What else you can verify with asms.ai
The same process applies to virtually any platform that requires phone verification during account creation or login. Users receive SMS codes for streaming services, social networks, e-commerce platforms, developer consoles, communication apps, and SaaS tools using the same shared numbers.
For users in the EU or UK, German and British numbers are particularly valuable when a service restricts accounts to local phone numbers. For users outside the US who need an American number because a service only accepts US-based phones, the US numbers on asms.ai provide exactly that without needing a physical US SIM.
Developers who want to automate the receive-SMS step in test pipelines can use the asms.ai REST API, which gives programmatic access to number lists and inbox contents. The native MCP server extends that capability to AI agents that handle verification flows as part of a larger automated workflow. Both are paid tiers built on the same infrastructure as the free service.

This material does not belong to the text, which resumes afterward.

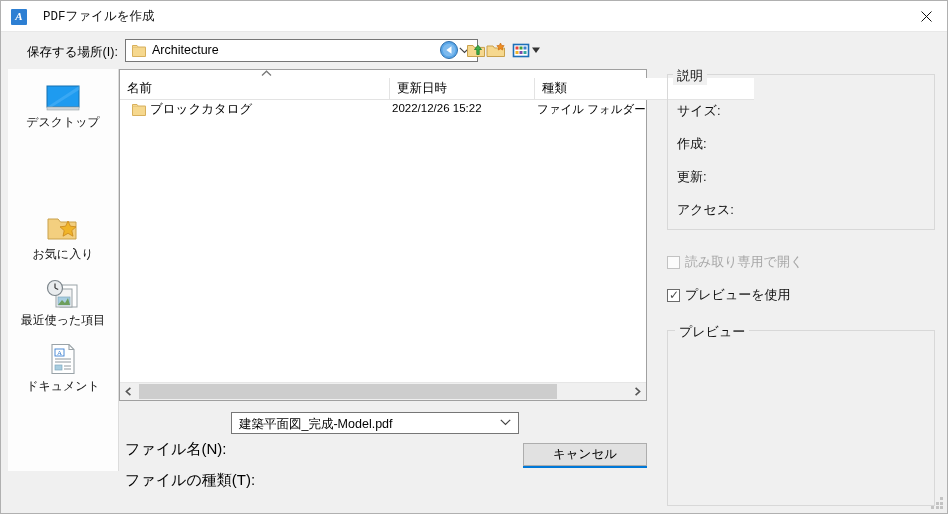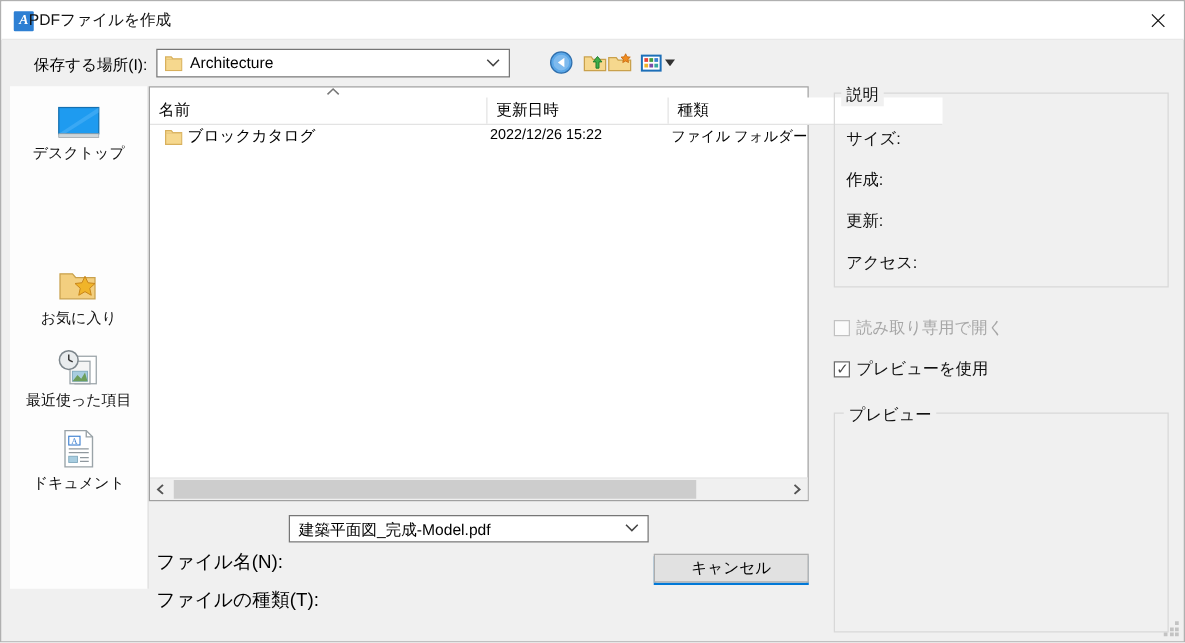"PDFファイルを作成" #title-text { font-family: none -> Liberation Mono, monospace; left: 22px -> 42px }
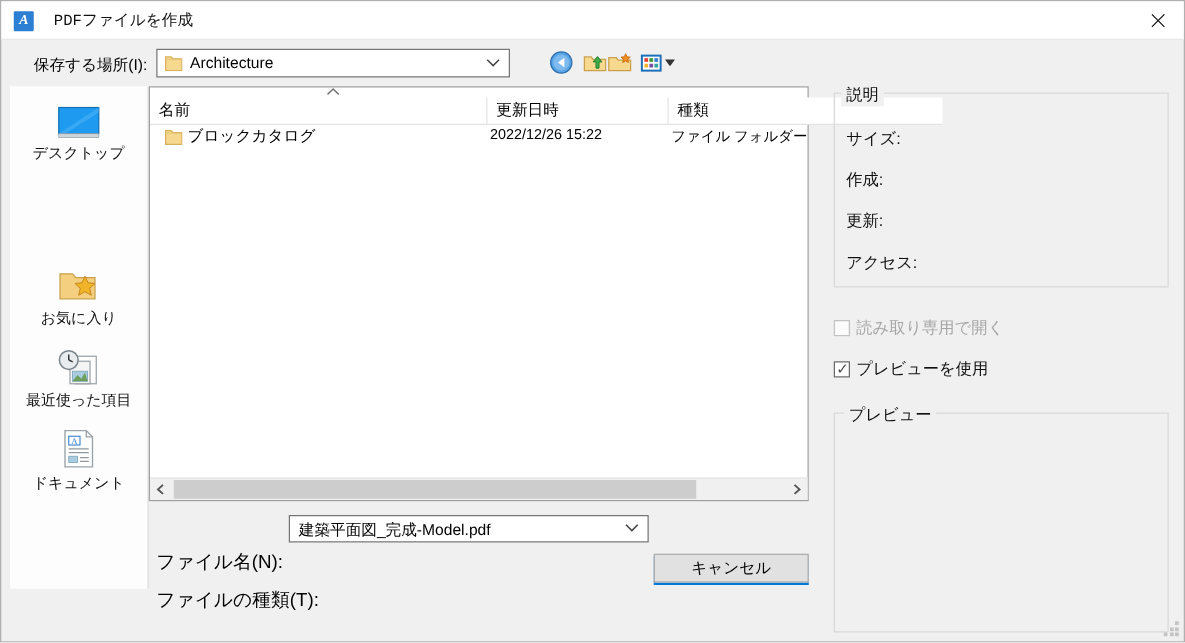"Architecture" #lookin-combo { width: 283px -> 353px }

Number availability and what to do if a number is blocked
asms.ai adds new numbers daily. The listing page shows recent message activity for each number, which is a useful proxy for whether a given number is currently accepted by major platforms. Selecting a recently active number is the most reliable starting point.
Some services keep block lists of known shared VoIP numbers and will decline to send an SMS to them. Adobe updates these lists periodically, as do most large platforms. This is not a flaw specific to asms.ai; it is a challenge for every free public SMS receiver.
When a number is blocked, the answer is to try another one. asms.ai maintains enough variety across countries and number ranges that a working option is usually available within one or two attempts. If numbers from one country are blocked, switching to a different country often resolves it immediately.
No single fix works every time, and the service makes no guarantee that every number will work with every platform. That is an honest position, and it is more useful than an empty promise: the pool is large, turnover is regular, and most users find a working number quickly.